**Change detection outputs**
---+---

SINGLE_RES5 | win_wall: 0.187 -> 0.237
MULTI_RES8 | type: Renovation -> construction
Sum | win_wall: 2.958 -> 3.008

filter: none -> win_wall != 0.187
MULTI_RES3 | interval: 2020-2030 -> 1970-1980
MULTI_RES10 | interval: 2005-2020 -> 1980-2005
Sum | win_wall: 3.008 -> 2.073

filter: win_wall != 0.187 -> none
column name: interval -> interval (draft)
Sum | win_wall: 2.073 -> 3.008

---+---

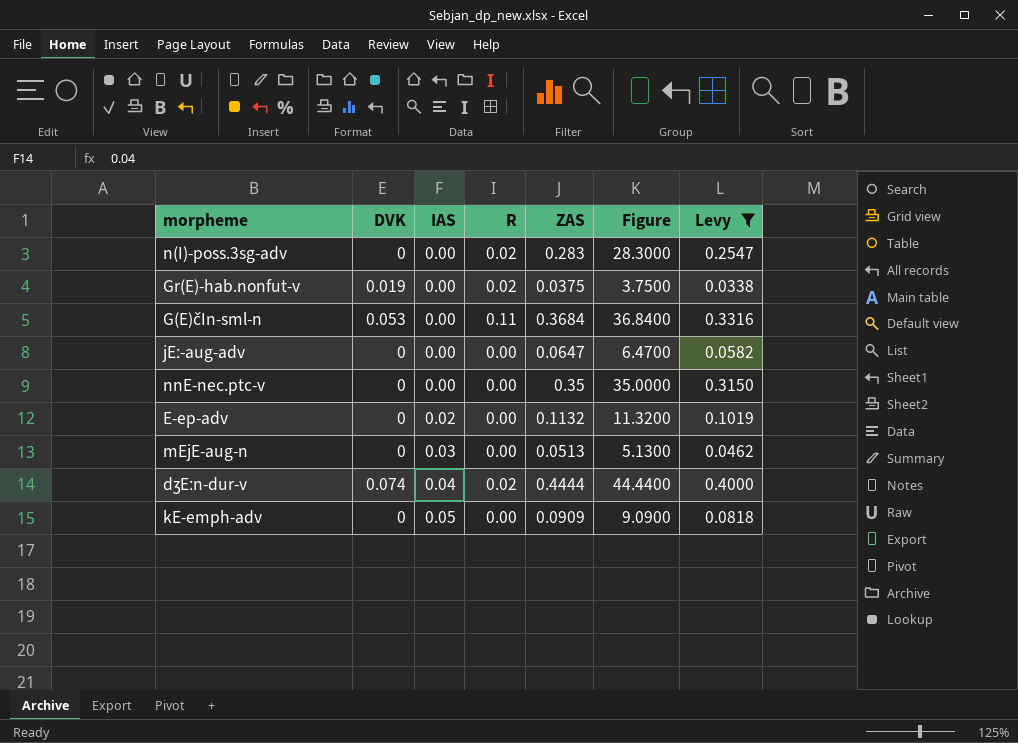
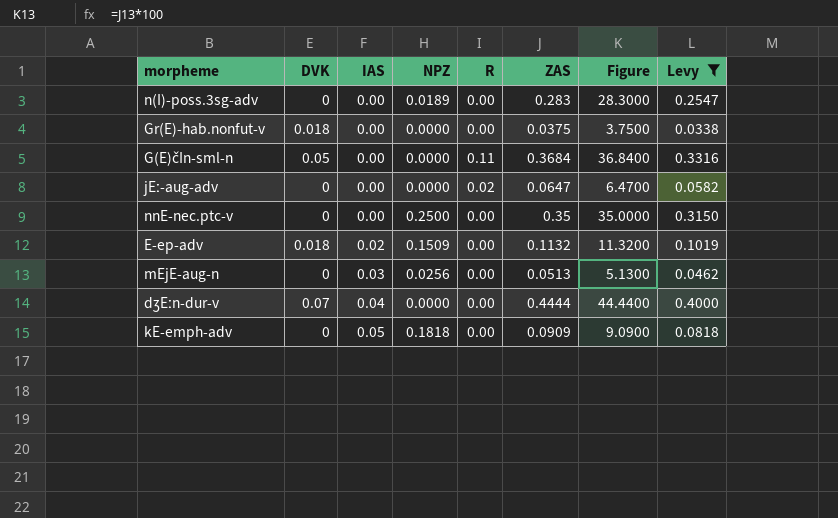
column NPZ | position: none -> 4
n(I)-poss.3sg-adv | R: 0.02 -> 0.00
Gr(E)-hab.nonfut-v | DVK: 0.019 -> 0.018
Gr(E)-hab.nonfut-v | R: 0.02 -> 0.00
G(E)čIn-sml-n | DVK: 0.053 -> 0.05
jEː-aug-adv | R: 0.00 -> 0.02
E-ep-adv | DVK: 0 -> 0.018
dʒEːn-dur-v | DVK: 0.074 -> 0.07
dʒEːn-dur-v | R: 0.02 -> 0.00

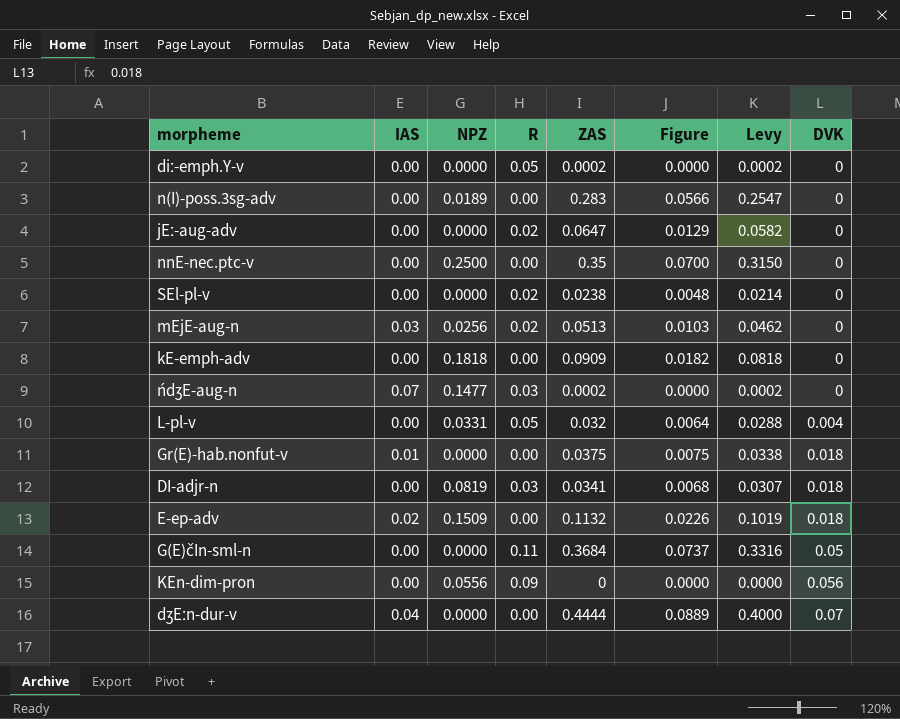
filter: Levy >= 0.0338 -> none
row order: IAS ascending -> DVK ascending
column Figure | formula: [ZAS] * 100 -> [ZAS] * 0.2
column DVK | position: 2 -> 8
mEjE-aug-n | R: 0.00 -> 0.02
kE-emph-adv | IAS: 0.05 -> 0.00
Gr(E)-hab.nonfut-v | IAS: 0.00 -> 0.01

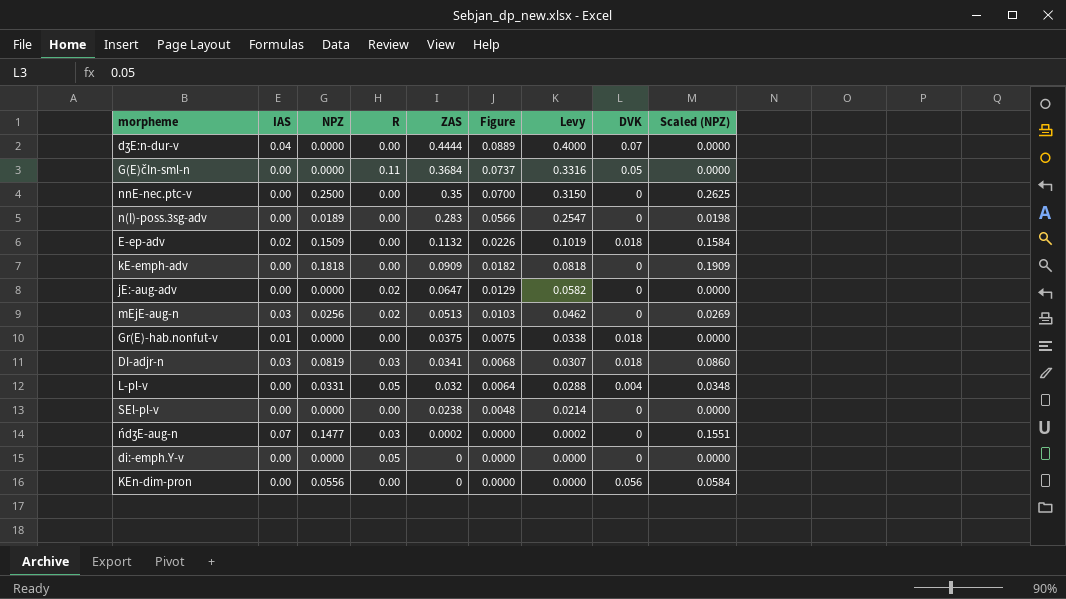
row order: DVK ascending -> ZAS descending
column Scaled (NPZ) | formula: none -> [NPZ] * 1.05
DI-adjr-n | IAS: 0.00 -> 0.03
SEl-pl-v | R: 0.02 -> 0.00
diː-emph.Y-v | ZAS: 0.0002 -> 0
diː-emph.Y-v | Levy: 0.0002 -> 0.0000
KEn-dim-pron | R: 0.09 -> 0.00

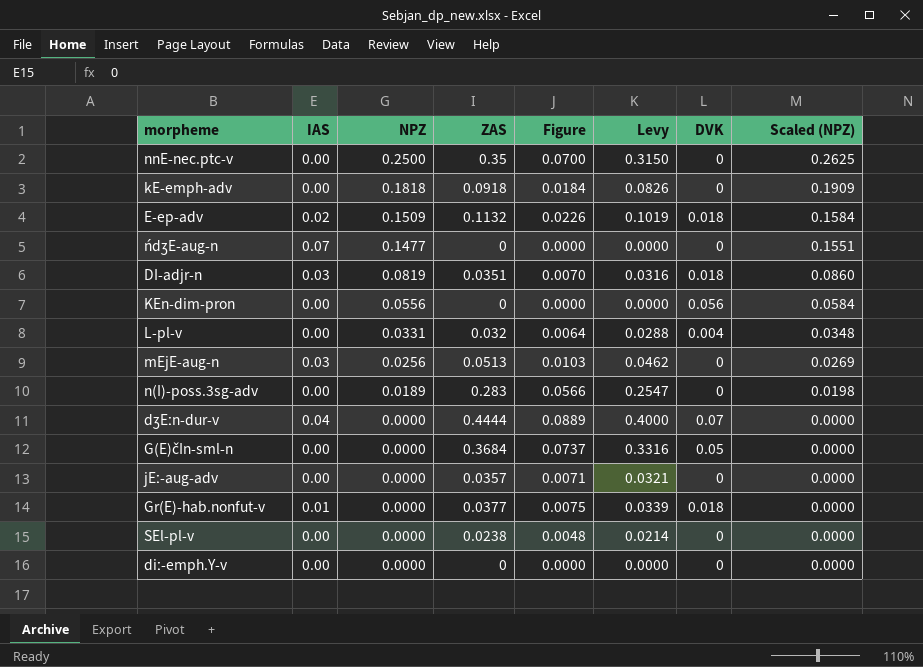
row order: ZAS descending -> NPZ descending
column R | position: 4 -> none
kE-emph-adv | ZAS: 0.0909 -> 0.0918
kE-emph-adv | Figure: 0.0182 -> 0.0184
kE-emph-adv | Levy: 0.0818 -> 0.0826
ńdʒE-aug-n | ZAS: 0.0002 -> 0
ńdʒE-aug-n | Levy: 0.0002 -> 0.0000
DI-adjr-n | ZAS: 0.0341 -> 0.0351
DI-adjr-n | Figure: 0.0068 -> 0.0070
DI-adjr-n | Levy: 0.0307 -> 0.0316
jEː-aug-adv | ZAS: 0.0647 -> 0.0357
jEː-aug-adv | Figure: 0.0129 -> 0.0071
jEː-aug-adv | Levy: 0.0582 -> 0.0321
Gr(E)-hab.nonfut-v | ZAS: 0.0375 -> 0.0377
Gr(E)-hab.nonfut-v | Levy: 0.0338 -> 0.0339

---+---

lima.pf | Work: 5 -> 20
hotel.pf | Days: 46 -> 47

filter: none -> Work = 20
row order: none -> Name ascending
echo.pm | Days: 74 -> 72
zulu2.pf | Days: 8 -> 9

---+---

**Problem statement**
Copy, exactly and only, the lines above that begin with the one containing "SINGLE_RES5 | win_wall: 0.187 -> 0.237" and finish with the one containing "column name: interval -> interval (draft)".

**Task output**
SINGLE_RES5 | win_wall: 0.187 -> 0.237
MULTI_RES8 | type: Renovation -> construction
Sum | win_wall: 2.958 -> 3.008

filter: none -> win_wall != 0.187
MULTI_RES3 | interval: 2020-2030 -> 1970-1980
MULTI_RES10 | interval: 2005-2020 -> 1980-2005
Sum | win_wall: 3.008 -> 2.073

filter: win_wall != 0.187 -> none
column name: interval -> interval (draft)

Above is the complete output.